In response to my post about gratitude, Bodhisagan commented:
I've always thought being grateful for a crappy life was one of the things that traditionalists love to say but never really believe it themselves (life is a gift, even when you were burned over 99% of your body by your crack head mother's boyfriend for fun and now you live digit-less and people cringe at your appearance...).
This poke at unwarranted gratitude reminded me of Voltaire's novel, Candide, in which the protagonist, Candide, and his tutor, Pangloss, experience numerous misfortunes. Despite this, Pangloss often proclaims that "All is for the best in the best of all possible worlds". A dose of reality-based optimism is healthy because it keeps people motivated when life becomes difficult, but Pangloss takes it way too far and can't even recognize that he's got problems. As a result he does not take action to solve his problems or think about how to avoid new ones. He thinks he's happy, but his life could be much better if he were not so naïvely optimistic.
Voltaire's thinking and writing about optimism were probably influenced by his optimistic lover, Émilie du Châtelet, a brilliant mathematician, physicist, and author. Her upper class lifestyle may have influenced her optimistic outlook, but sadly, a late pregnancy cut her life short.
While Émilie's optimism appears healthy and reality-based, the optimism practiced by Nathan Price, the evangelical Baptist missionary in Barbara Kingsolver's novel, The Poisonwood Bible, and by President George W. Bush, is of the dangerous type that Pangloss advocates. Nathan Price's attempts to convert a village in the Belgian Congo to Christianity and George W. Bush's attempts to bring democracy to Iraq both result in failure.
Everything that goes wrong with their missions is not the fault of Nathan Price and George W. Bush, but problems are aggravated by their shared character flaws. Both are ignorant, and incurious, about the cultures they attempt to change. Both are arrogant and refuse to admit errors or take the advice of others. Both are stubborn and refuse to change direction, continuing to put the lives of others in danger. The combination of ignorance, incuriousity, incompetence, arrogance, dishonesty, indifference, power, and stubbornness in pursuing their goals, even with the best intentions, has many unintended evil consequences. But it is their misplaced optimism, combined with their deep religious faith, that allows them to view any success as a sign from God, and any failure as a test of faith. The resulting "stay the course" mindset leads to spectacular failures.
Bodhisagan also commented:
If things suck I say don't stew, but get mad and do something about it, if you are in a position to.

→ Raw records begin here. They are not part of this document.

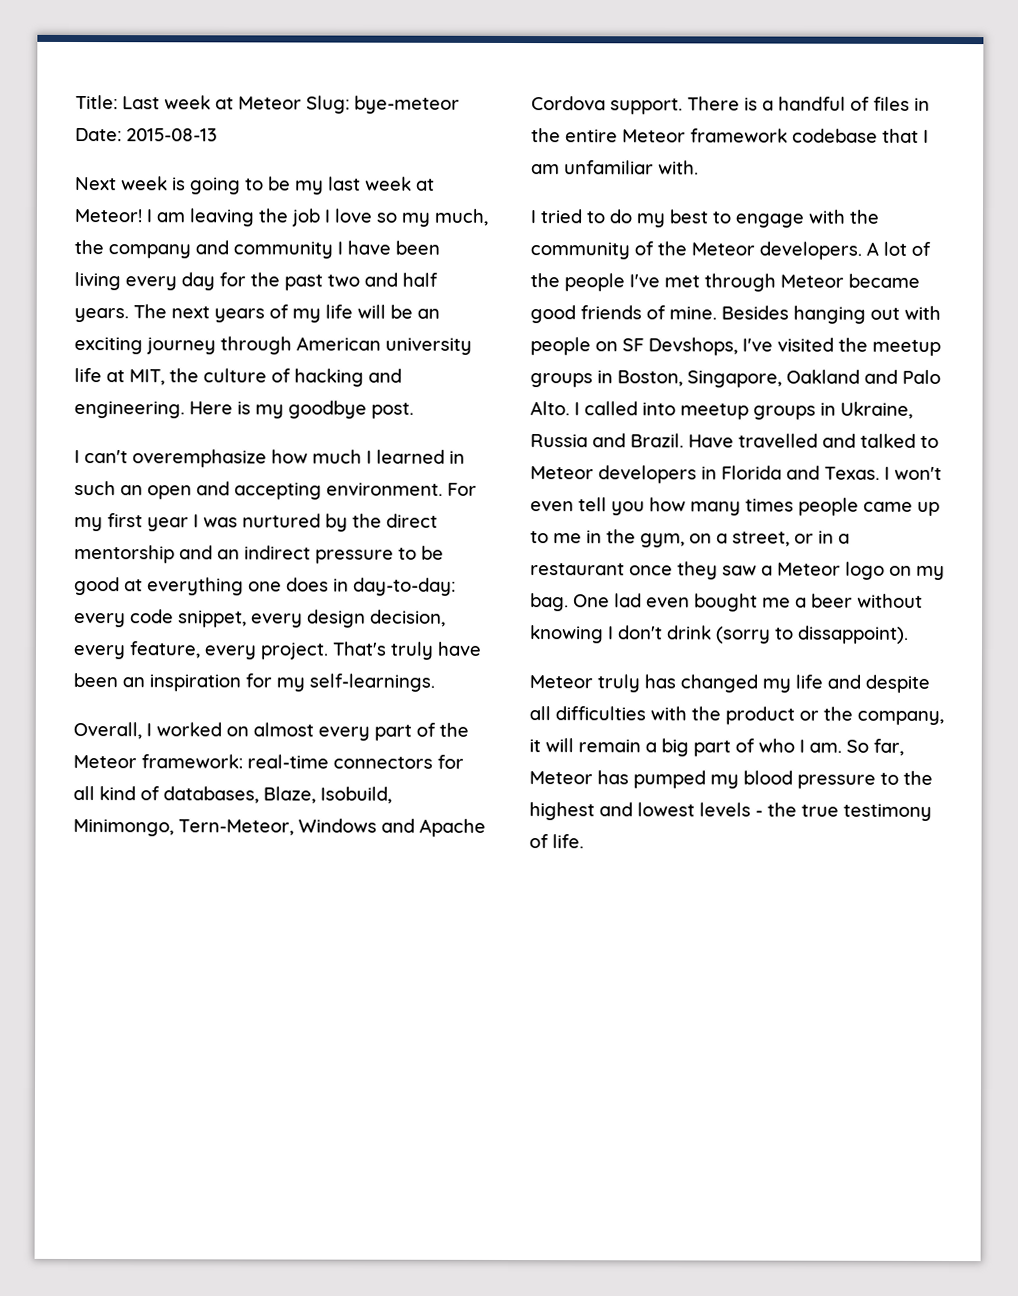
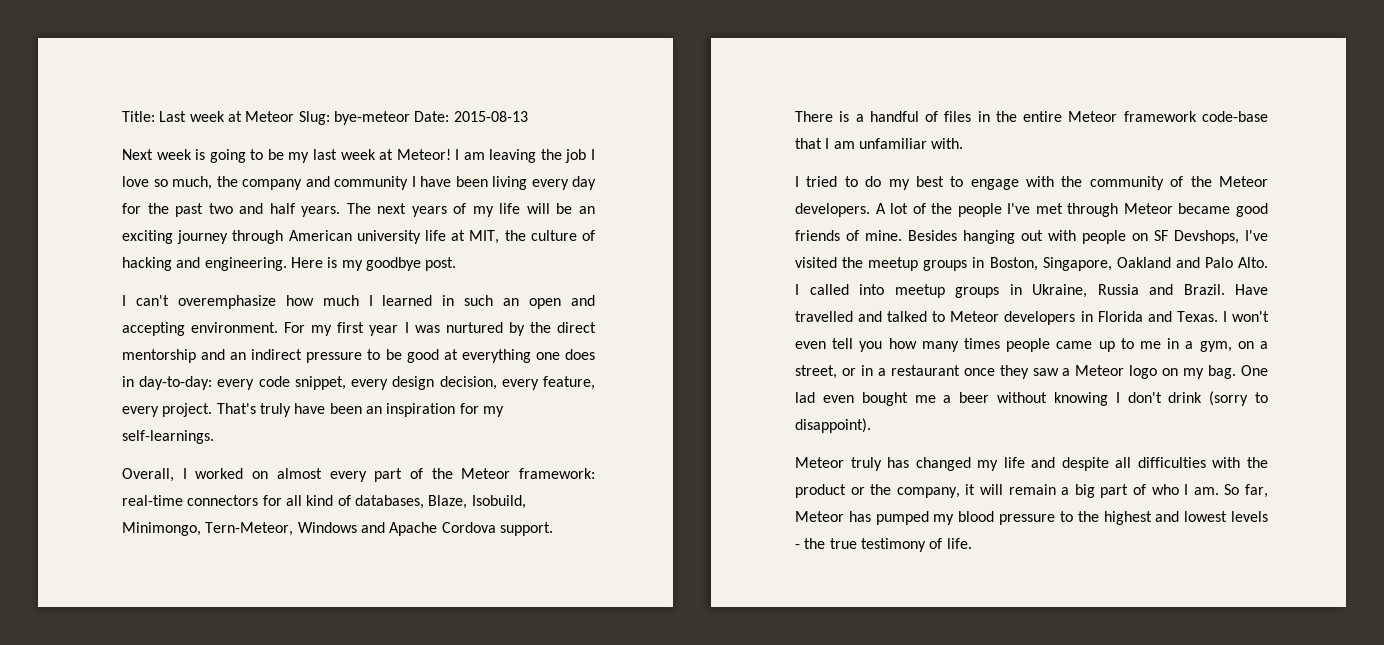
- I am leaving the job I love so my much, the company and community I have been living every day for the past two and half years.
+ I am leaving the job I love so much, the company and community I have been living every day for the past two and half years.
- There is a handful of files in the entire Meteor framework codebase that I am unfamiliar with.
+ There is a handful of files in the entire Meteor framework code-base that I am unfamiliar with.
- I won't even tell you how many times people came up to me in the gym, on a street, or in a restaurant once they saw a Meteor logo on my bag.
+ I won't even tell you how many times people came up to me in a gym, on a street, or in a restaurant once they saw a Meteor logo on my bag.
- One lad even bought me a beer without knowing I don't drink (sorry to dissappoint).
+ One lad even bought me a beer without knowing I don't drink (sorry to disappoint).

Extreme pessimism, with the disheartening view of insurmountable problems, is just as dangerous because the resulting inaction often leads to self-fulfilling prophecies. Pragmatism, like the scientific method, is a better way because instead of pretending that problems don't exist or that they are too hard to solve, they are identified and studied, the knowledge gained is used to design solutions, and then those solutions are tested in the real world. Failures are tweaked or discarded and successes are put into more widespread use. We won't ever arrive at Utopia, an elusive target because new problems will always arise, but with pragmatism we'll choose better solutions and make slow, steady progress.
2 comments:
Jay, this is great! It has me thinking about all sorts of "isms". It also has me thinking of a 42 year old woman in childbirth so many years ago.
It makes me think of prohibitions around reproductive rights too. Would life had been better for Voltaire and his lover with more options?
On the central point of optimism and its perils; I wonder if this optimism is not due to a idealogical devotion to a philosophy and the natural conclusion of seeing that ideology played out.
Your reference to the scientific method is the pragmatic answer. Dispassionate searches will reveal truth whereas searches with an agenda yield fallacies. Misplaced optimism and pessimism will result if one isn't grounded in truth, however uncomfortable that may be.
Steve, thanks for the positive feedback.
For the New Year, Edge World Question Center asked the question "What are you optimistic about?" There are interesting answers from many leading scientists and philosophers, so I highly recommend browsing the index and reading others, but I am linking to Randolph M. Nesse's answer because it really fits in well here.